**DATA**:
━━━━━━━━━━━━━━━━

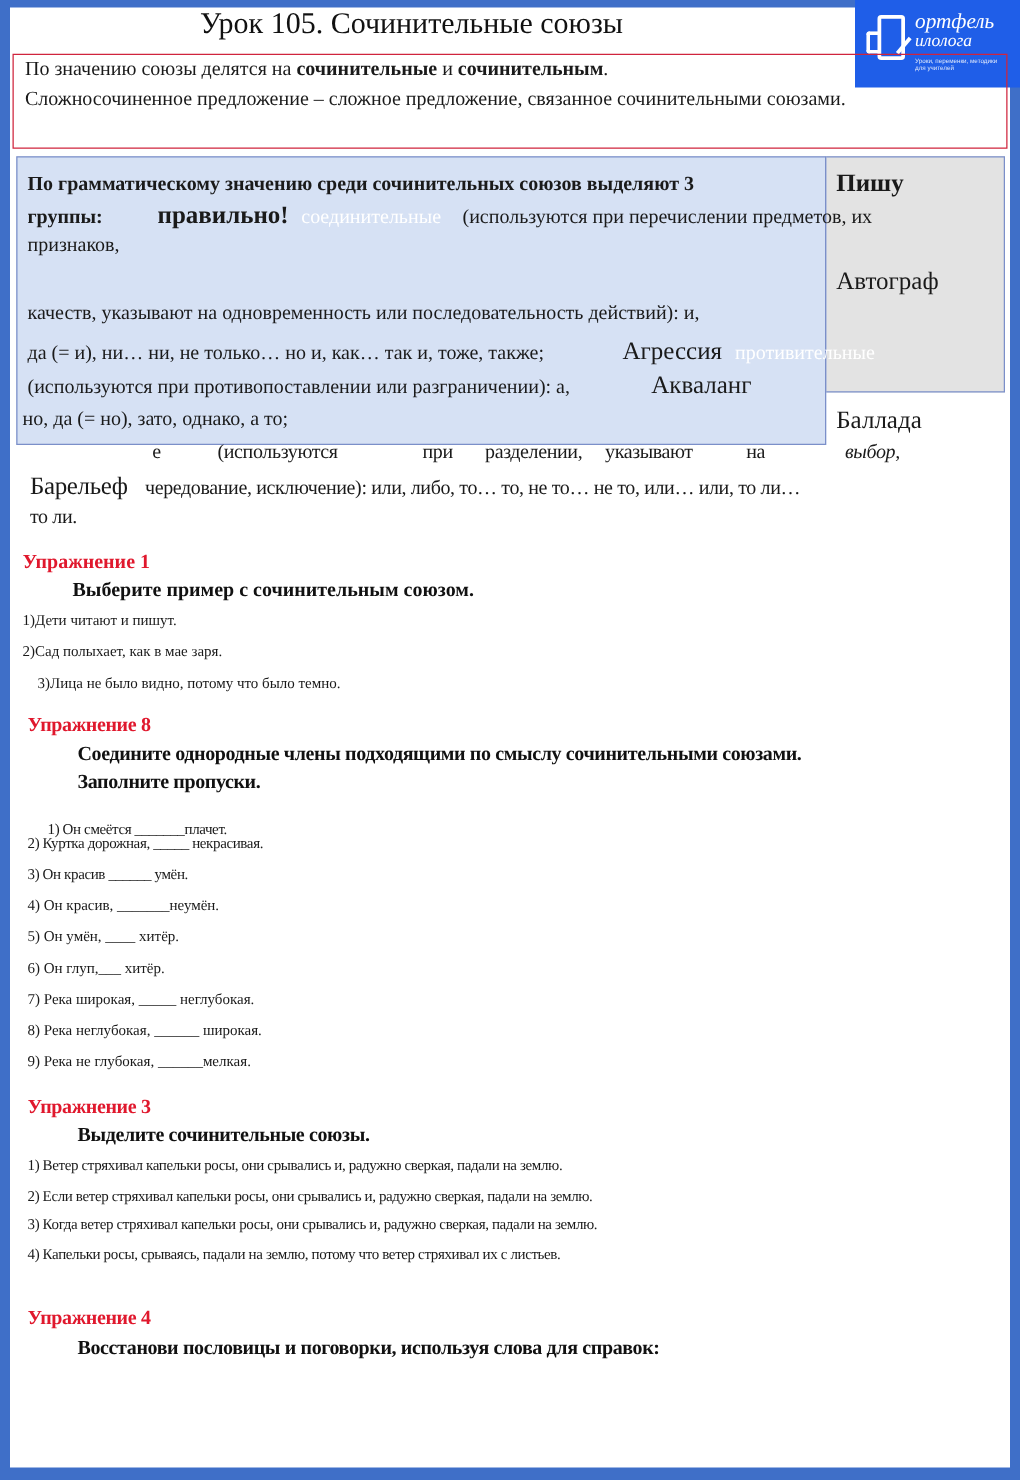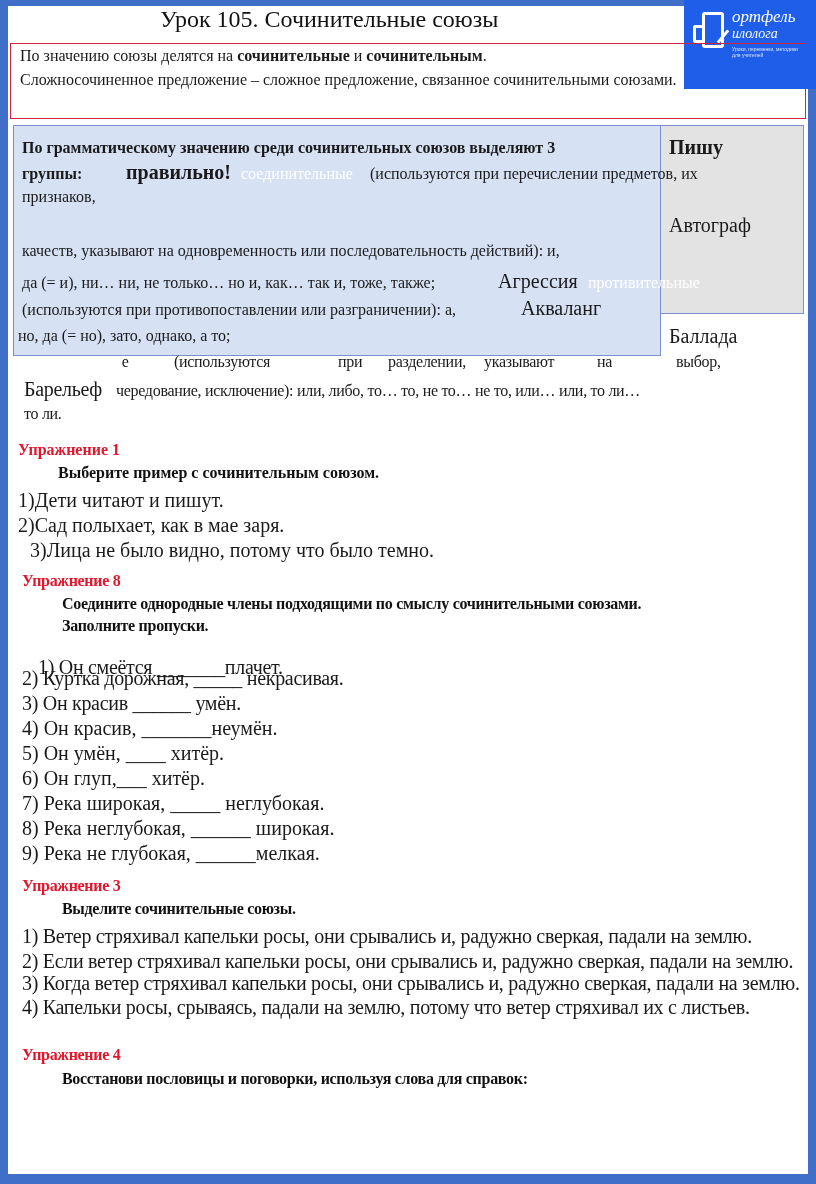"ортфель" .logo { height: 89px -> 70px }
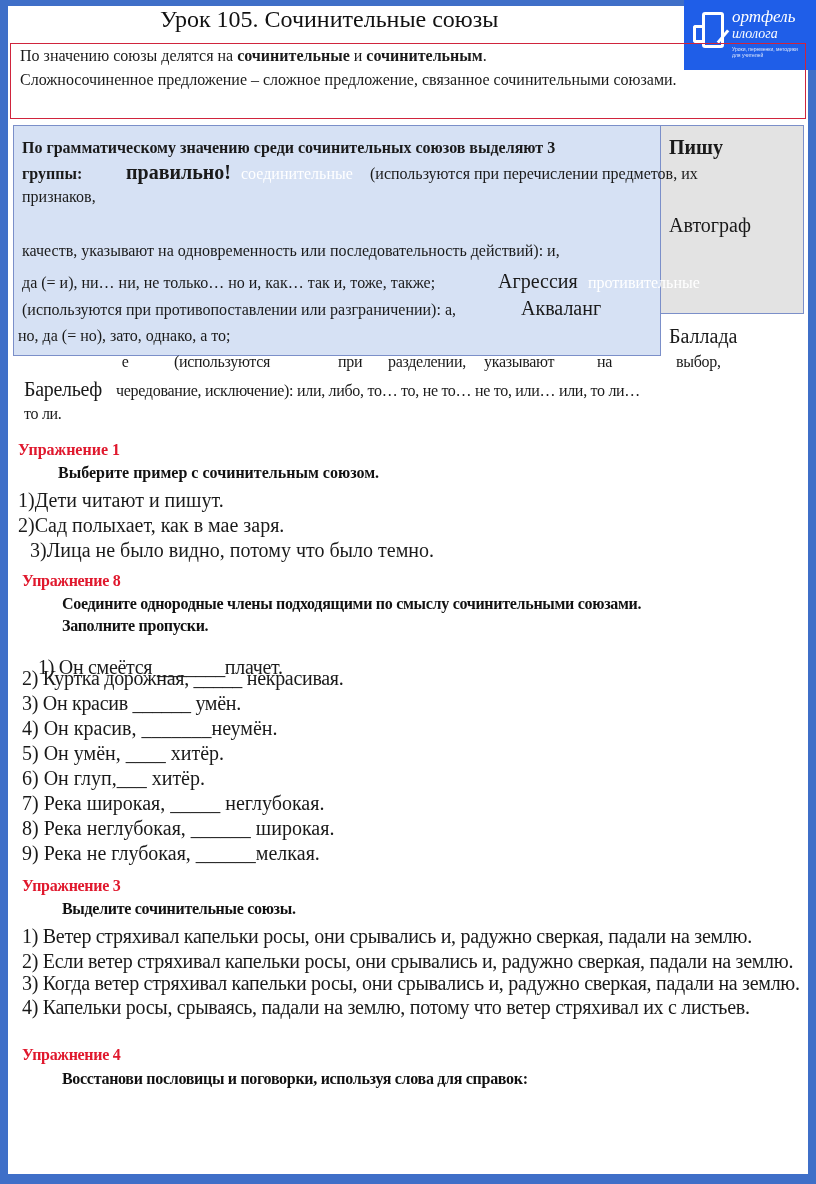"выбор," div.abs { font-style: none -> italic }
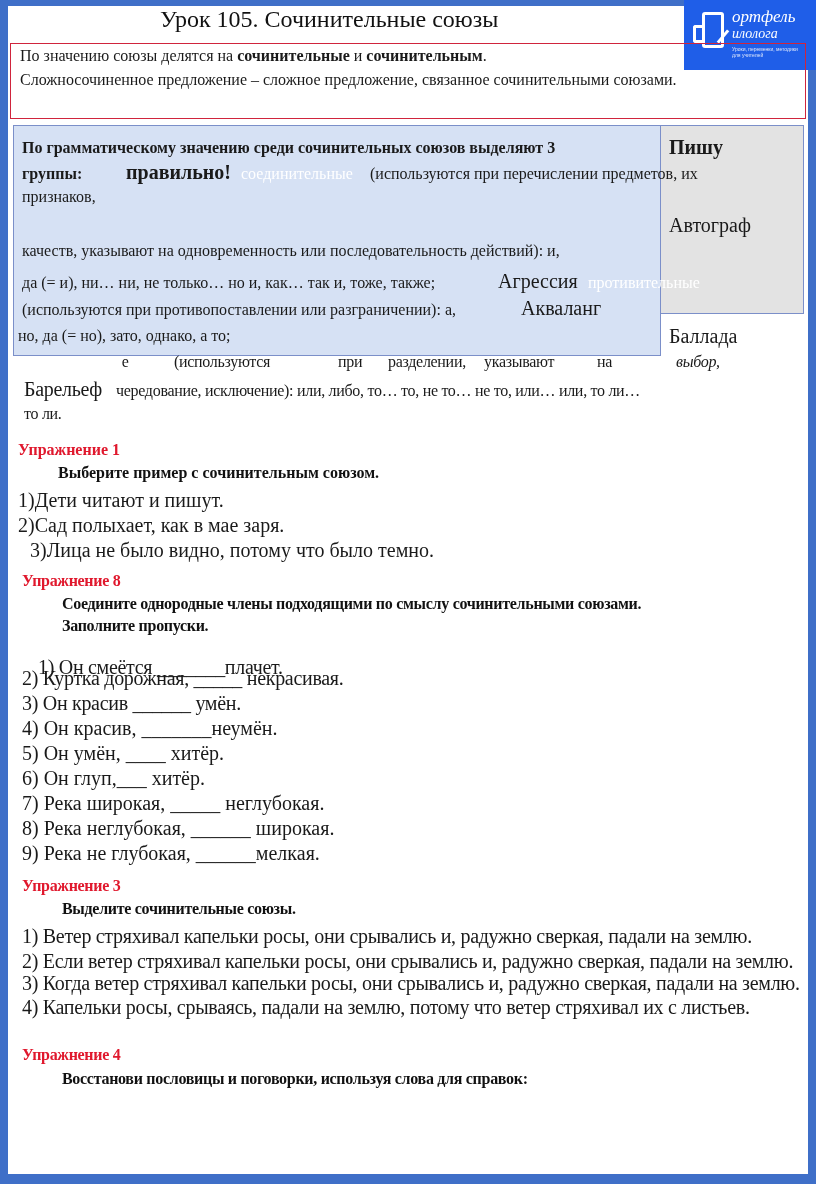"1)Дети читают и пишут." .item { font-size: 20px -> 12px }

━━━━━━━━━━━━━━━━

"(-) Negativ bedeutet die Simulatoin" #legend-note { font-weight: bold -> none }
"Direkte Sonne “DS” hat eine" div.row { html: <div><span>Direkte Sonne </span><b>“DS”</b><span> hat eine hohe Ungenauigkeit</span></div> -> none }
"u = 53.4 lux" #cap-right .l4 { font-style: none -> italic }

━━━━━━━━━━━━━━━━

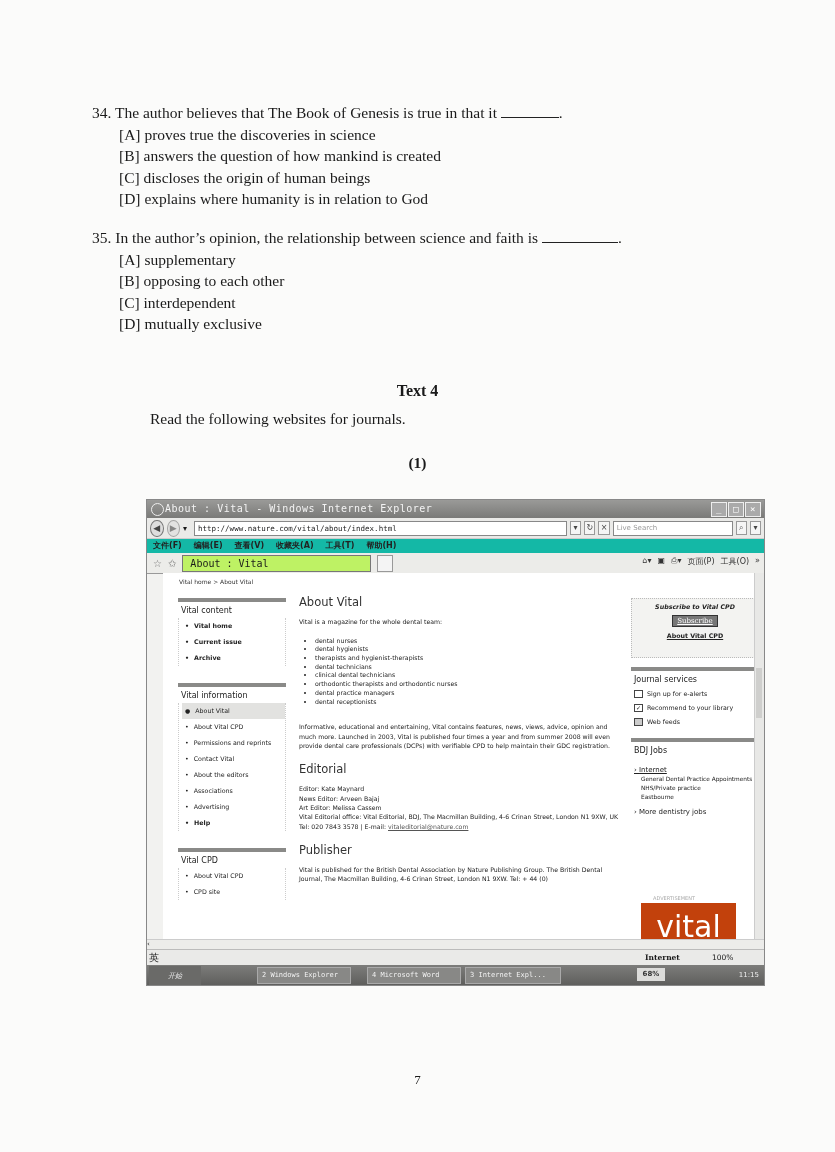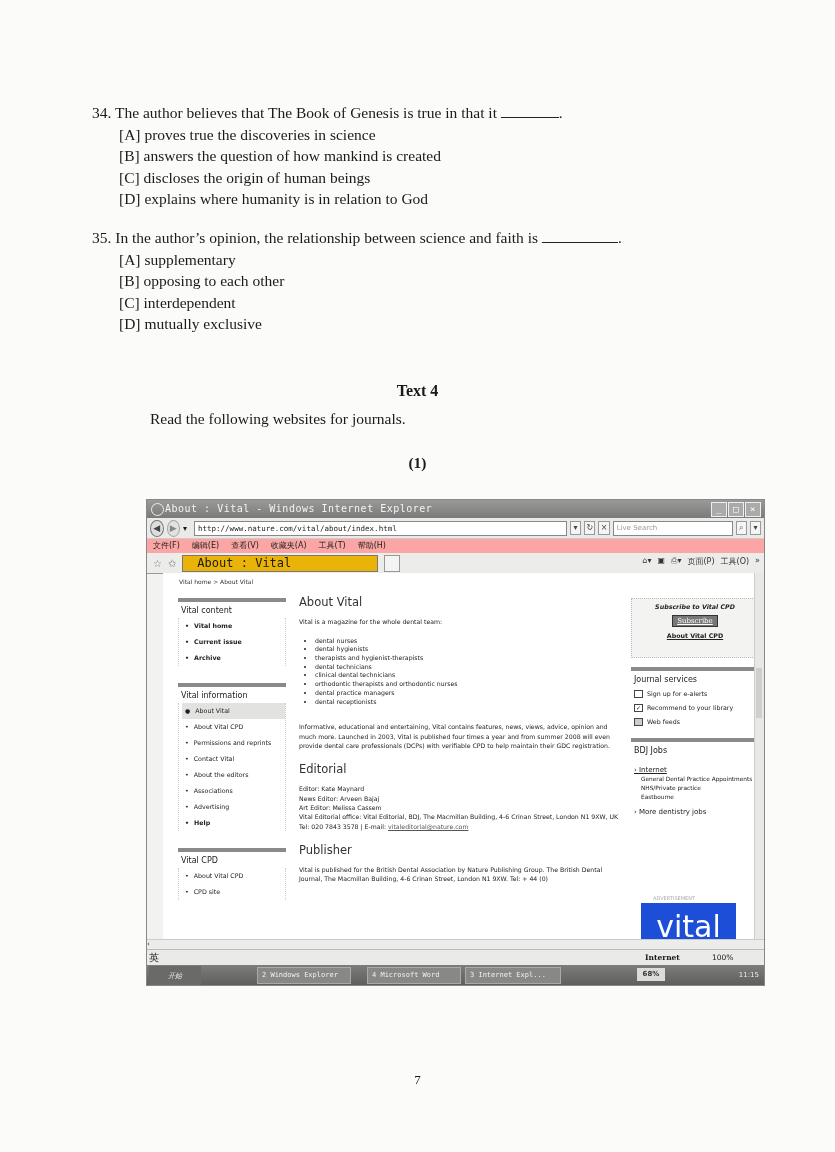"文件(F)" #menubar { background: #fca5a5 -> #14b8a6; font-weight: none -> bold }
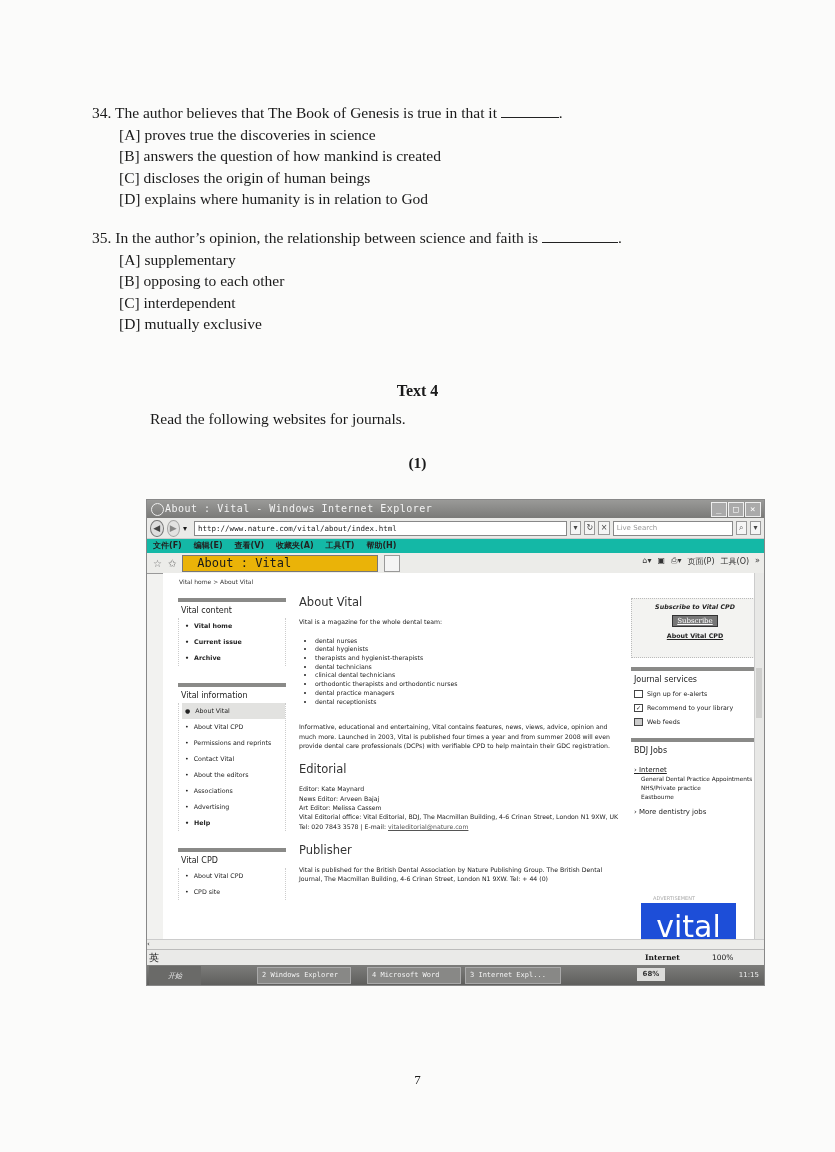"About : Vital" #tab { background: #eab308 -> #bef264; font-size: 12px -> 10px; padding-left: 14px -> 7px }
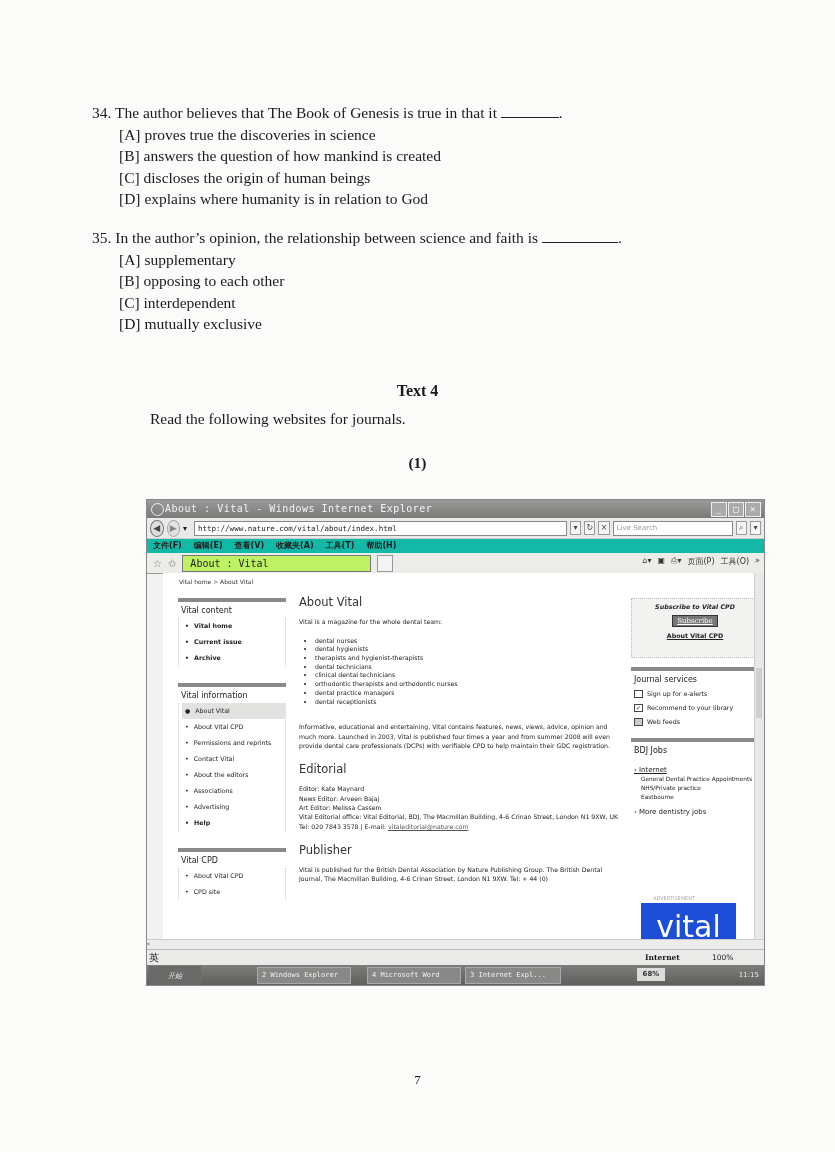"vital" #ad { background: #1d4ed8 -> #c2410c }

━━━━━━━━━━━━━━━━

**AIM OF THE TASK**: Reproduce the listing above only between the lines holding "height: 89px ->" and "font-size: 20px ->", inclusive. Every line must match exactly, and pictures are dropped.

**OUTPUT OF THE TASK**:
"ортфель" .logo { height: 89px -> 70px }
"выбор," div.abs { font-style: none -> italic }
"1)Дети читают и пишут." .item { font-size: 20px -> 12px }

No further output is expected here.